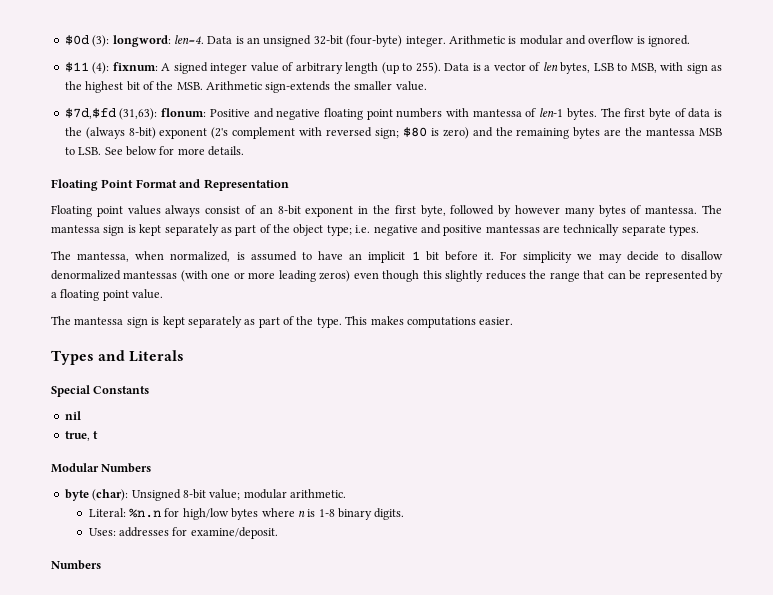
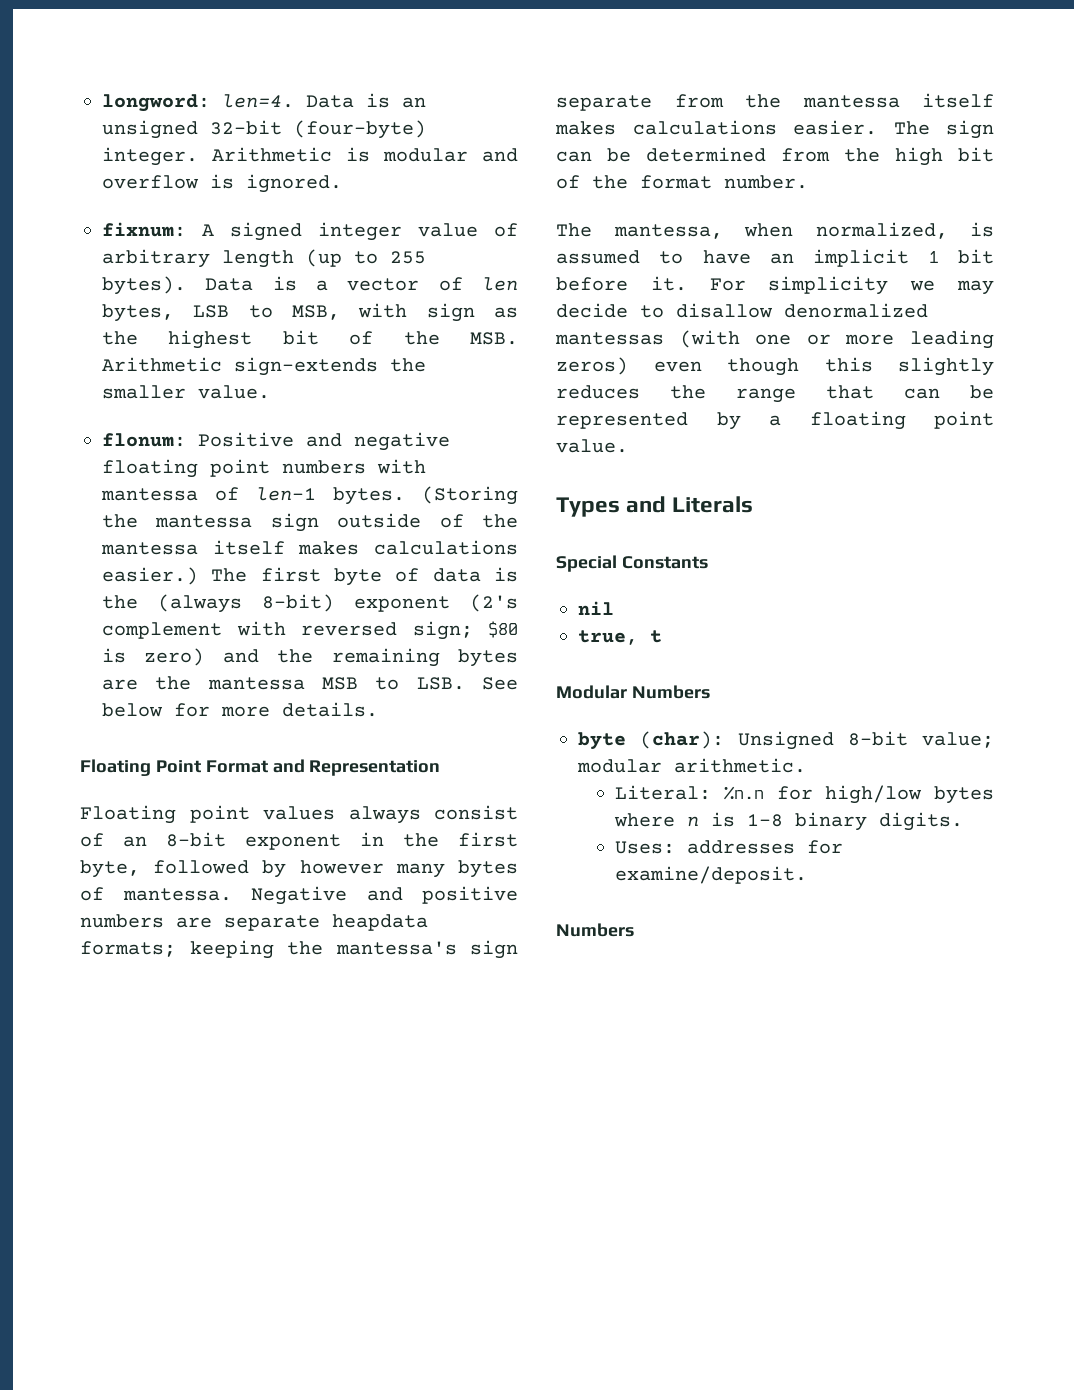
- $0d (3): longword: len=4.
+ longword: len=4.
- $11 (4): fixnum: A signed integer value of arbitrary length (up to 255).
+ fixnum: A signed integer value of arbitrary length (up to 255 bytes).
- $7d,$fd (31,63): flonum: Positive and negative floating point numbers with mantessa of len-1 bytes.
+ flonum: Positive and negative floating point numbers with mantessa of len-1 bytes.
+ (Storing the mantessa sign outside of the mantessa itself makes calculations easier.)
- The mantessa sign is kept separately as part of the object type; i.e. negative and positive mantessas are technically separate types.
+ Negative and positive numbers are separate heapdata formats; keeping the mantessa's sign separate from the mantessa itself makes calculations easier. The sign can be determined from the high bit of the format number.
- The mantessa sign is kept separately as part of the type. This makes computations easier.

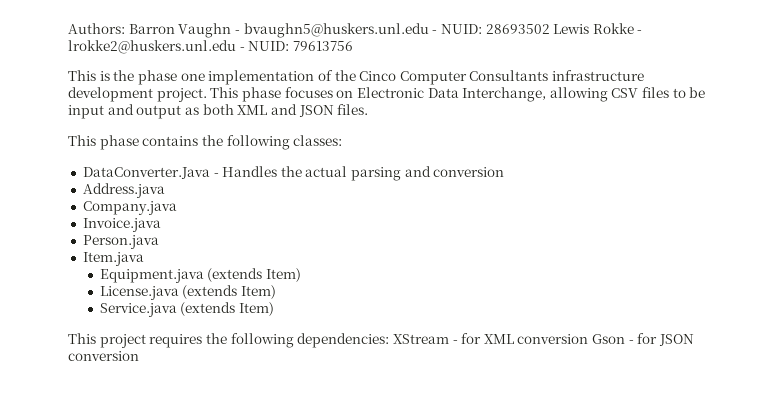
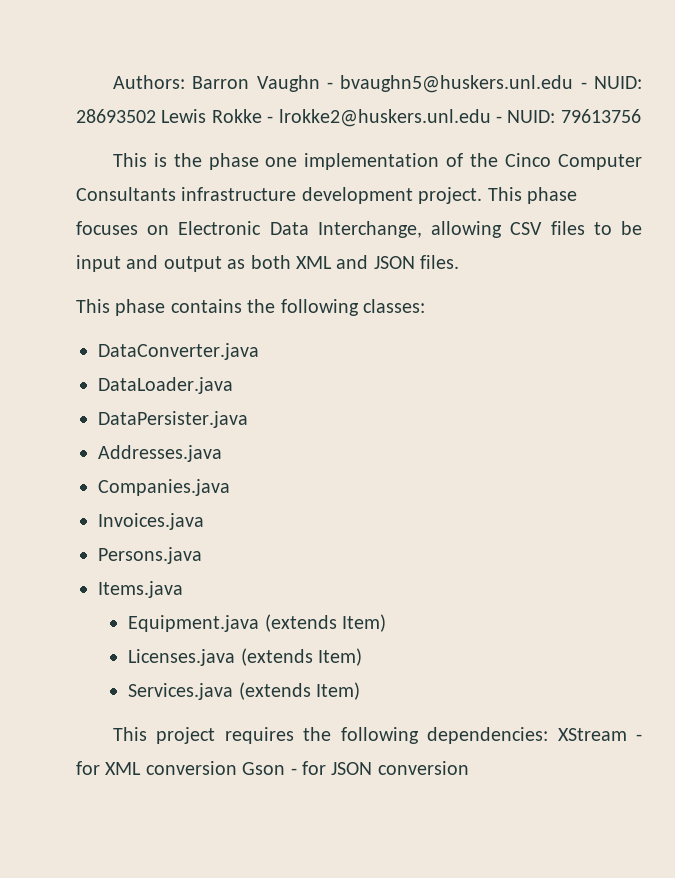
- DataConverter.Java - Handles the actual parsing and conversion
- Address.java
- Company.java
- Invoice.java
- Person.java
- Item.java
+ DataConverter.java
+ DataLoader.java
+ DataPersister.java
+ Addresses.java
+ Companies.java
+ Invoices.java
+ Persons.java
+ Items.java
- License.java (extends Item)
- Service.java (extends Item)
+ Licenses.java (extends Item)
+ Services.java (extends Item)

____

# Task objective:
The answer must be an exact copy of the records above, with the pictures left out.

# Result for this exercise:
- $0d (3): longword: len=4.
+ longword: len=4.
- $11 (4): fixnum: A signed integer value of arbitrary length (up to 255).
+ fixnum: A signed integer value of arbitrary length (up to 255 bytes).
- $7d,$fd (31,63): flonum: Positive and negative floating point numbers with mantessa of len-1 bytes.
+ flonum: Positive and negative floating point numbers with mantessa of len-1 bytes.
+ (Storing the mantessa sign outside of the mantessa itself makes calculations easier.)
- The mantessa sign is kept separately as part of the object type; i.e. negative and positive mantessas are technically separate types.
+ Negative and positive numbers are separate heapdata formats; keeping the mantessa's sign separate from the mantessa itself makes calculations easier. The sign can be determined from the high bit of the format number.
- The mantessa sign is kept separately as part of the type. This makes computations easier.

- DataConverter.Java - Handles the actual parsing and conversion
- Address.java
- Company.java
- Invoice.java
- Person.java
- Item.java
+ DataConverter.java
+ DataLoader.java
+ DataPersister.java
+ Addresses.java
+ Companies.java
+ Invoices.java
+ Persons.java
+ Items.java
- License.java (extends Item)
- Service.java (extends Item)
+ Licenses.java (extends Item)
+ Services.java (extends Item)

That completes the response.